__To do__. Below are some records; copy them word for word and drop the pictures.

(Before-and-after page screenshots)
>>>>>
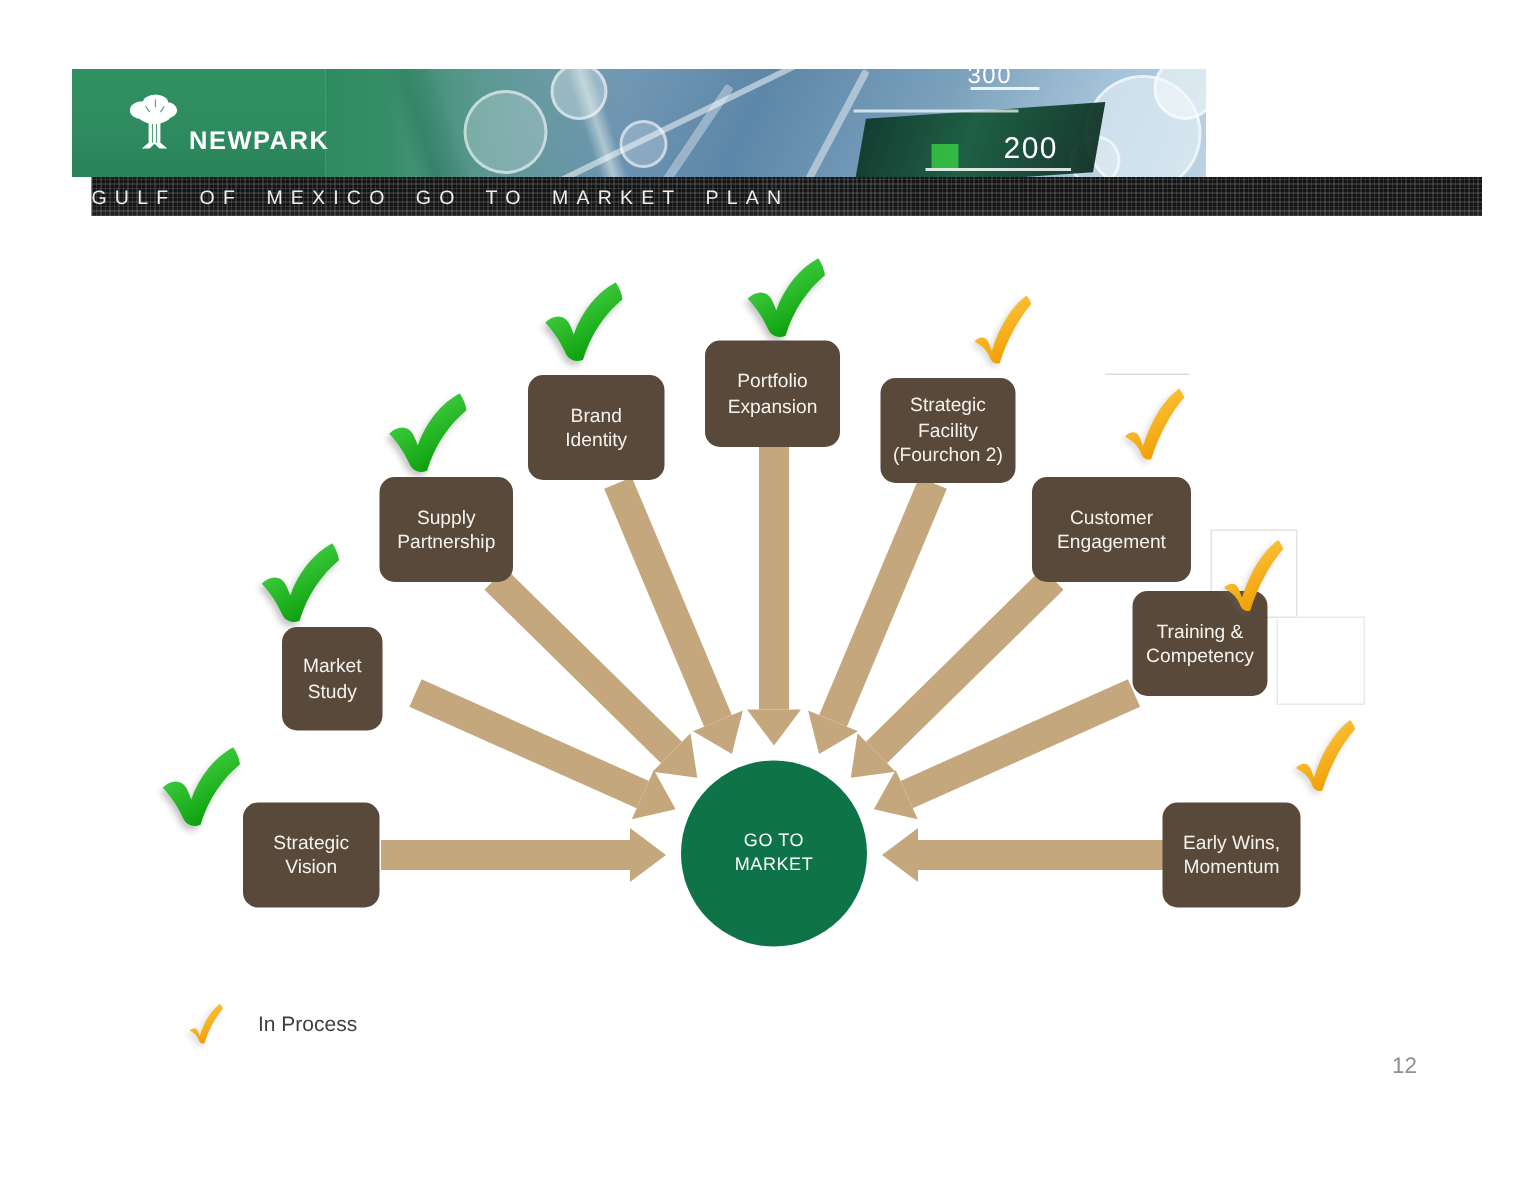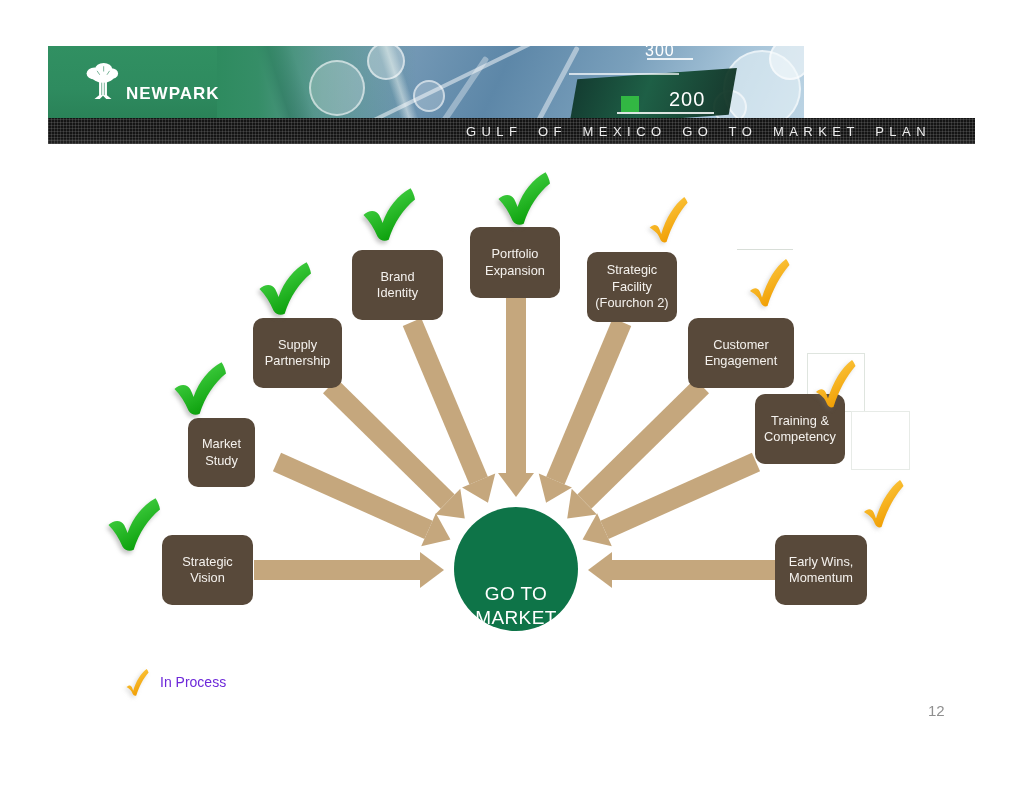--- a/index.html
+++ b/index.html
@@ -37,13 +37,13 @@
   .flask-line{position:absolute;background:rgba(255,255,255,.85);height:2px;}
 
   .titlebar{
-    position:absolute;left:48px;top:118px;width:927px;height:26px;
+    position:absolute;left:61px;top:118px;width:927px;height:26px;
     background-color:#141414;
     background-image:
       repeating-linear-gradient(90deg, rgba(150,150,150,.22) 0 1px, transparent 1px 3px),
       repeating-linear-gradient(0deg, rgba(150,150,150,.22) 0 1px, transparent 1px 3px);
     box-shadow:inset 0 -5px 0 rgba(255,255,255,.05);
-    display:flex;align-items:center;justify-content:flex-end;
+    display:flex;align-items:center;
   }
   .titlebar span{
     color:#ececec;font-size:13px;letter-spacing:.42em;word-spacing:.5em;

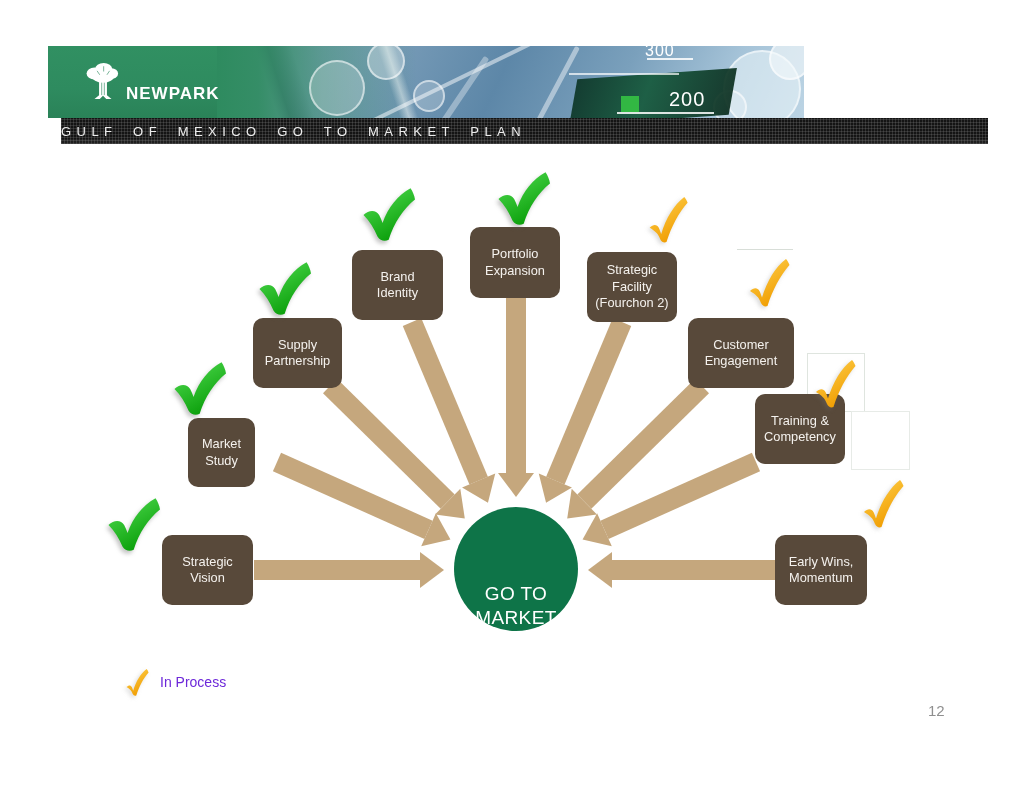--- a/index.html
+++ b/index.html
@@ -63,8 +63,8 @@
   }
   .center-circle{
     position:absolute;left:454px;top:507px;width:124px;height:124px;border-radius:50%;
-    background:#0e7448;z-index:2;color:#ffffff;display:flex;align-items:flex-end;justify-content:center;
-    text-align:center;font-size:19px;line-height:1.3;letter-spacing:.4px;white-space:pre-line;
+    background:#0e7448;z-index:2;color:#ffffff;display:flex;align-items:center;justify-content:center;
+    text-align:center;font-size:12px;line-height:1.3;letter-spacing:.4px;white-space:pre-line;
   }
 
   .check{position:absolute;z-index:4;}

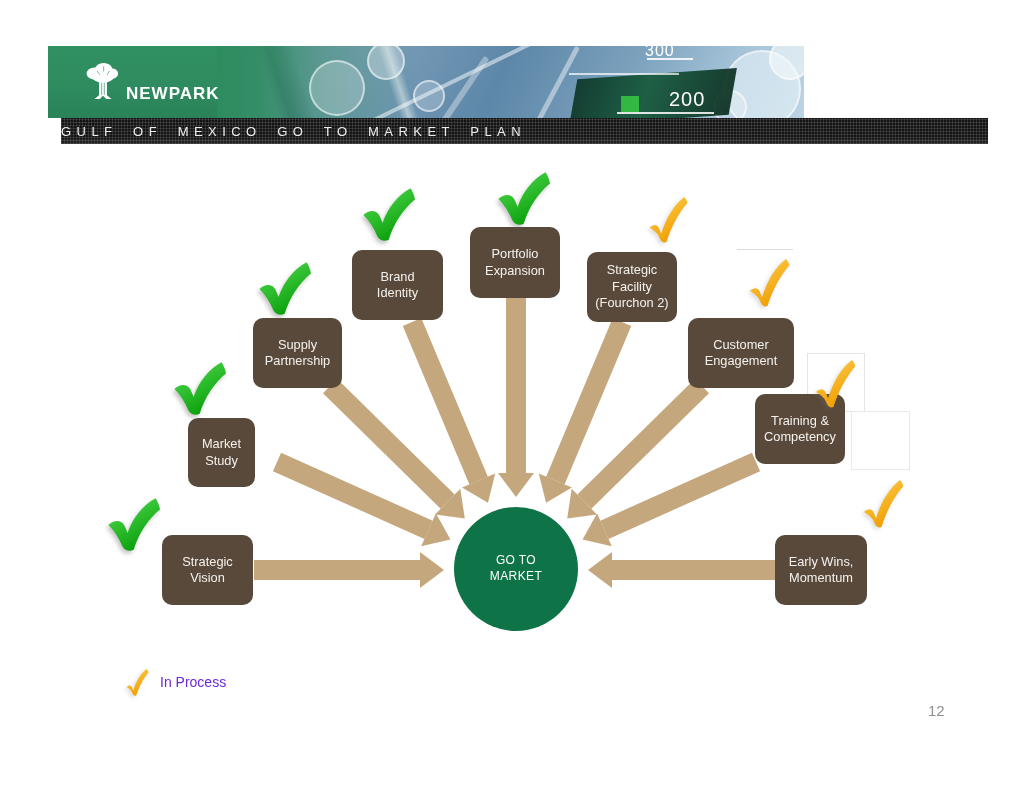--- a/index.html
+++ b/index.html
@@ -76,7 +76,7 @@
 
   
   .legend-item{position:absolute;display:flex;align-items:center;}
-  .legend-label{font-size:14px;color:#6d28d9;margin-left:10px;}
+  .legend-label{font-size:14px;color:#404040;margin-left:22px;}
   .page-number{position:absolute;left:928px;top:702px;font-size:15px;color:#8f8f8f;}
 </style>
 </head>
<<<<<
__Completed task__.
--- a/index.html
+++ b/index.html
@@ -37,13 +37,13 @@
   .flask-line{position:absolute;background:rgba(255,255,255,.85);height:2px;}
 
   .titlebar{
-    position:absolute;left:48px;top:118px;width:927px;height:26px;
+    position:absolute;left:61px;top:118px;width:927px;height:26px;
     background-color:#141414;
     background-image:
       repeating-linear-gradient(90deg, rgba(150,150,150,.22) 0 1px, transparent 1px 3px),
       repeating-linear-gradient(0deg, rgba(150,150,150,.22) 0 1px, transparent 1px 3px);
     box-shadow:inset 0 -5px 0 rgba(255,255,255,.05);
-    display:flex;align-items:center;justify-content:flex-end;
+    display:flex;align-items:center;
   }
   .titlebar span{
     color:#ececec;font-size:13px;letter-spacing:.42em;word-spacing:.5em;

--- a/index.html
+++ b/index.html
@@ -63,8 +63,8 @@
   }
   .center-circle{
     position:absolute;left:454px;top:507px;width:124px;height:124px;border-radius:50%;
-    background:#0e7448;z-index:2;color:#ffffff;display:flex;align-items:flex-end;justify-content:center;
-    text-align:center;font-size:19px;line-height:1.3;letter-spacing:.4px;white-space:pre-line;
+    background:#0e7448;z-index:2;color:#ffffff;display:flex;align-items:center;justify-content:center;
+    text-align:center;font-size:12px;line-height:1.3;letter-spacing:.4px;white-space:pre-line;
   }
 
   .check{position:absolute;z-index:4;}

--- a/index.html
+++ b/index.html
@@ -76,7 +76,7 @@
 
   
   .legend-item{position:absolute;display:flex;align-items:center;}
-  .legend-label{font-size:14px;color:#6d28d9;margin-left:10px;}
+  .legend-label{font-size:14px;color:#404040;margin-left:22px;}
   .page-number{position:absolute;left:928px;top:702px;font-size:15px;color:#8f8f8f;}
 </style>
 </head>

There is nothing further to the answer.